Aumann Aktie: Halbjahresbericht am 13. August

Aumann veröffentlicht Quartalsbericht am 13. August. Das Aktienrückkaufangebot war massiv überzeichnet, während der Umsatz 2026 voraussichtlich sinkt.

Die Kernpunkte:
  • Halbjahresbericht erscheint am 13. August
  • Umsatzprognose 2026: rund 160 Millionen Euro
  • Aktienrückkauf: 10 % des Grundkapitals erworben
  • Hauptversammlung am 28. August in Bielefeld

Am Montag gab die Aumann AG bekannt, dass sie ihren detaillierten Halbjahresfinanzbericht für das laufende Geschäftsjahr am 13. August veröffentlichen wird. Diese Fixierung des Termins rückt die operative Entwicklung des Spezialmaschinenbauers wieder stärker in den Fokus der Anleger, nachdem die vergangenen Wochen vor allem durch umfangreiche Kapitalmaßnahmen geprägt waren.

Fokus auf Diversifizierung und neue Märkte

Die Prognose für das Gesamtjahr 2026 bleibt eine Herausforderung für den Konzern. Der Vorstand rechnet mit einem Umsatz von etwa 160 Millionen Euro, was einen deutlichen Rückgang gegenüber den Werten des Vorjahres markiert. Als Hauptgrund nennt das Unternehmen die anhaltende Investitionszurückhaltung im Sektor der Elektromobilität. Um diesen Effekt abzufedern, setzt Aumann verstärkt auf das Segment „Next Automation“. In diesem Bereich bündelt das Unternehmen Lösungen für die Luftfahrt, die Medizintechnik und den Bereich Clean Tech.

Ziel ist es, durch diese Diversifizierung die Abhängigkeit von der Automobilindustrie schrittweise zu verringern. Trotz des prognostizierten Umsatzrückgangs strebt die Geschäftsführung eine EBITDA-Marge zwischen 6 % und 8 % an. Bereits im Rahmen der Quartalsmitteilung zum ersten Jahresviertel berichtete das Management von einer soliden Profitabilität, die trotz eines schwierigen Marktumfelds stabil gehalten werden konnte.

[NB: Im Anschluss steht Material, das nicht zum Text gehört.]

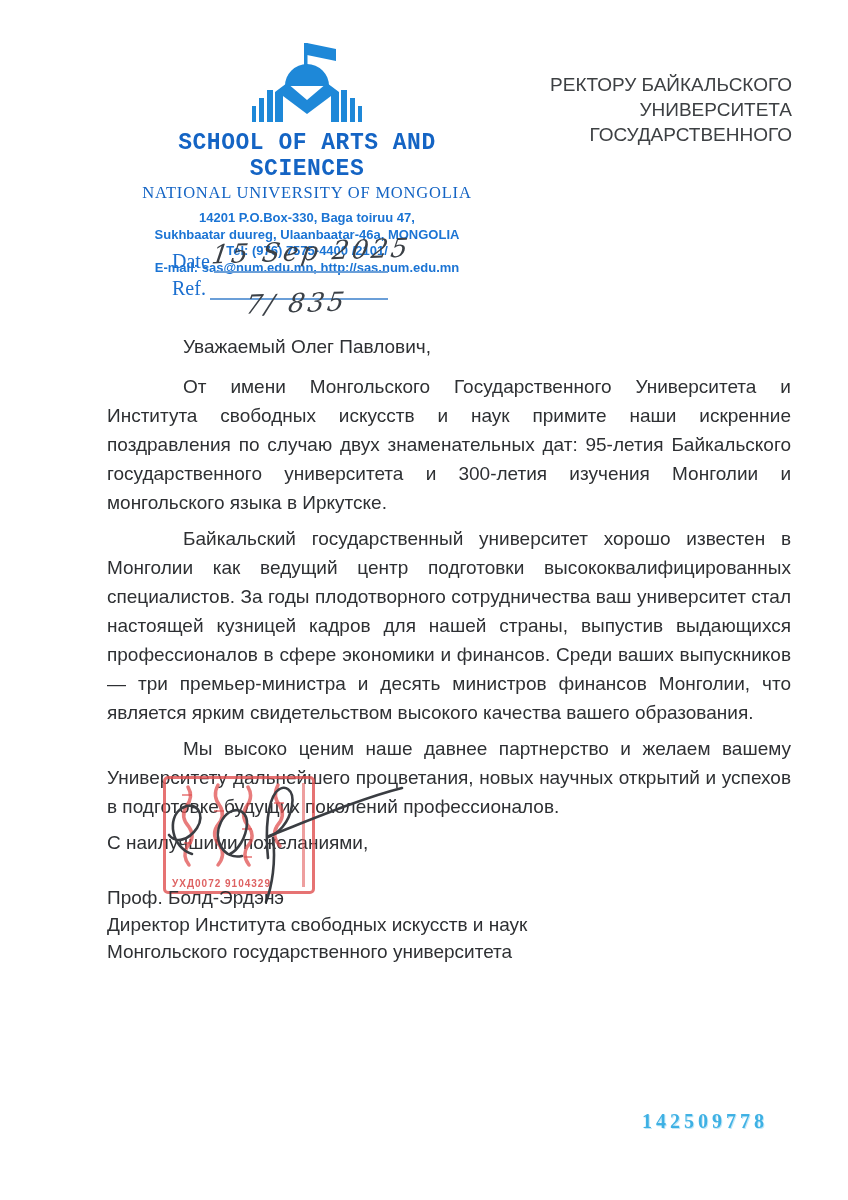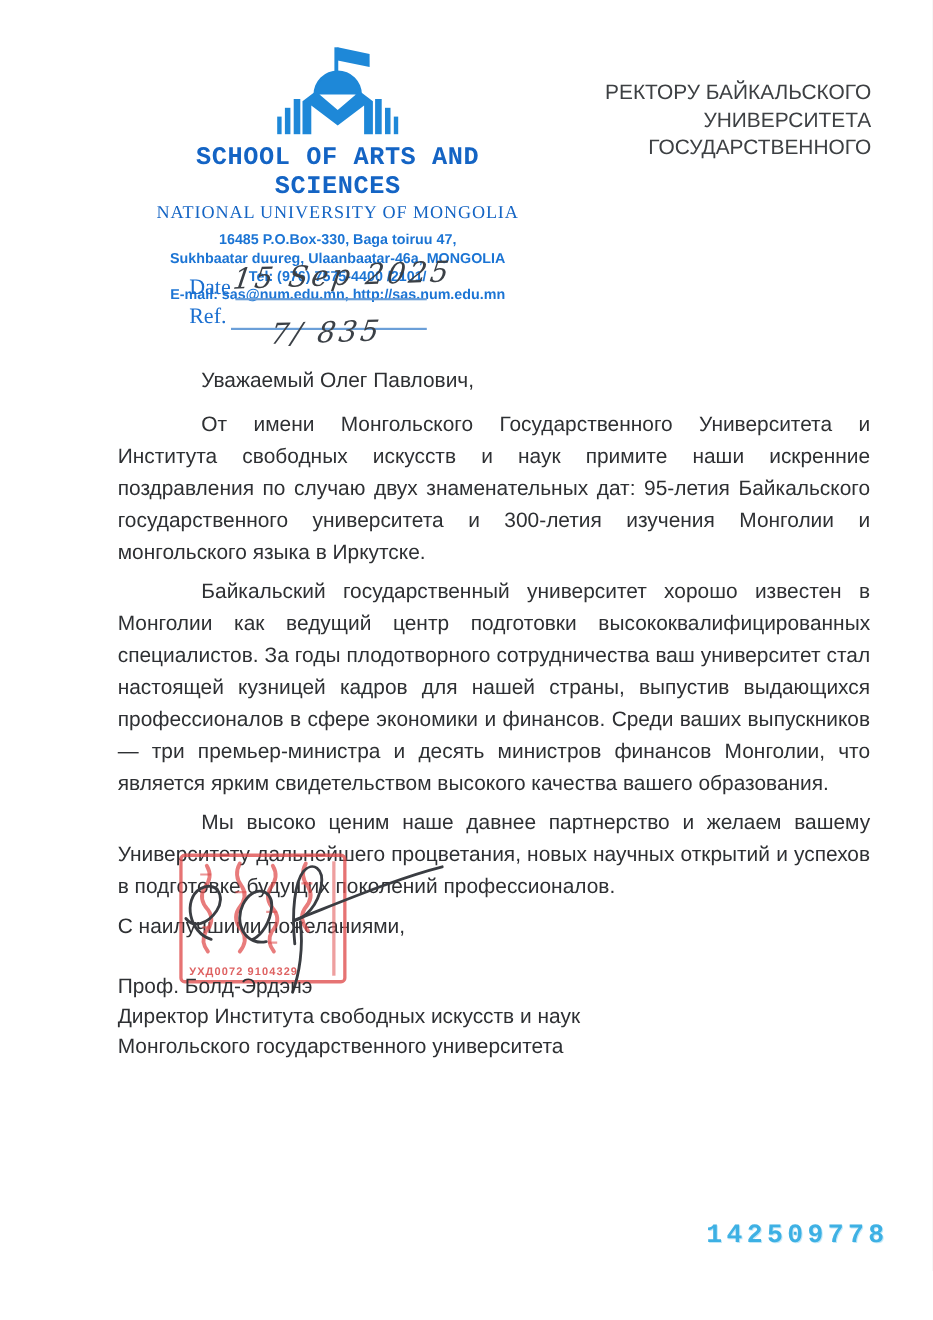"16485 P.O.Box-330, Baga toiruu 47," div { text: 16485 -> 14201 }
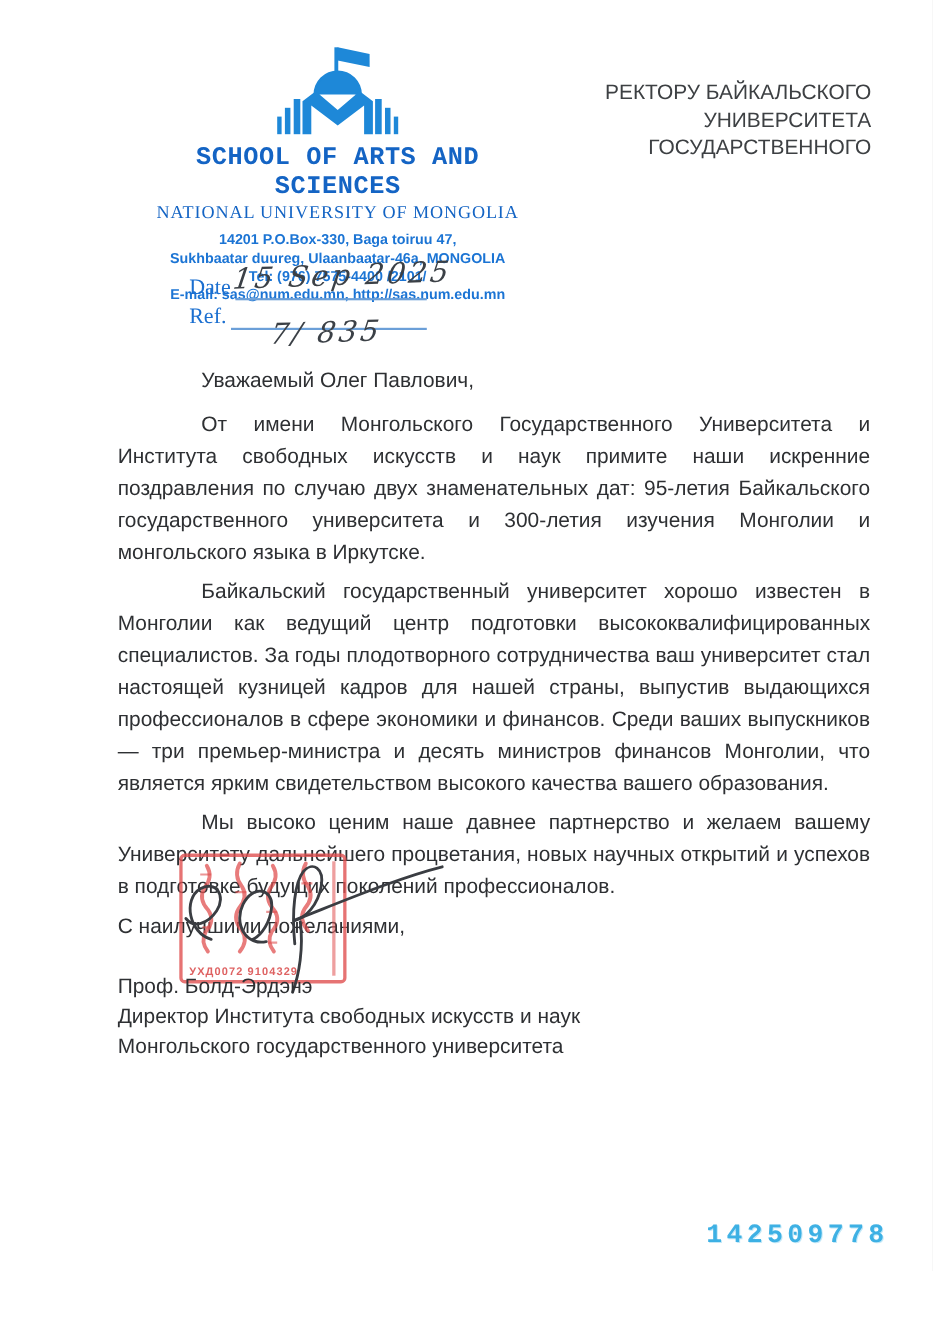"142509778" .footer-number { font-family: Liberation Mono, monospace -> Liberation Serif, serif; font-size: 24px -> 20px }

Rückkaufprogramm stößt auf massives Interesse

Für erheblichen Gesprächsstoff sorgte zuletzt der Abschluss des öffentlichen Aktienrückkaufangebots Mitte Juli. Das Unternehmen erwarb insgesamt 1.291.200 eigene Aktien, was exakt 10,00 % des Grundkapitals entspricht. Ursprünglich hatte der Vorstand einen Preis von 16,50 Euro je Aktie vorgesehen, diesen jedoch im Juni per Ad-hoc-Mitteilung auf 17,80 Euro angehoben.

Das Interesse der Aktionäre an diesem Angebot war außergewöhnlich hoch. Medienberichten zufolge wurden insgesamt über 9,3 Millionen Aktien zur Veräußerung angedient, womit das Angebot massiv überzeichnet war. Dies führte letztlich zu einer Zuteilungsquote von lediglich etwa 6,07 %. An der Börse zeigte sich das Papier in einem freundlichen Umfeld stabil. Mit einem Schlusskurs von 14,45 Euro am Dienstag konnte die Aktie seit Jahresbeginn um 18,06 % zulegen. Dennoch notiert der Wert aktuell 10,80 % unter seinem 52-Wochen-Hoch.

Ausblick auf die Hauptversammlung

Der nächste wichtige Fixpunkt im Finanzkalender ist die ordentliche Hauptversammlung, die am 28. August in Bielefeld stattfinden wird. Laut der Einberufung im Bundesanzeiger stehen neben den üblichen Entlastungen auch neue Ermächtigungen für Kapitalmaßnahmen auf der Tagesordnung. Dies könnte dem Unternehmen in Zukunft weiteren Spielraum für strategische Entscheidungen oder zusätzliche Anpassungen der Kapitalstruktur verschaffen. Die Kombination aus den bevorstehenden Geschäftszahlen in der nächsten Woche und den strategischen Weichenstellungen Ende August dürfte die Volatilität des Titels kurzfristig beeinflussen.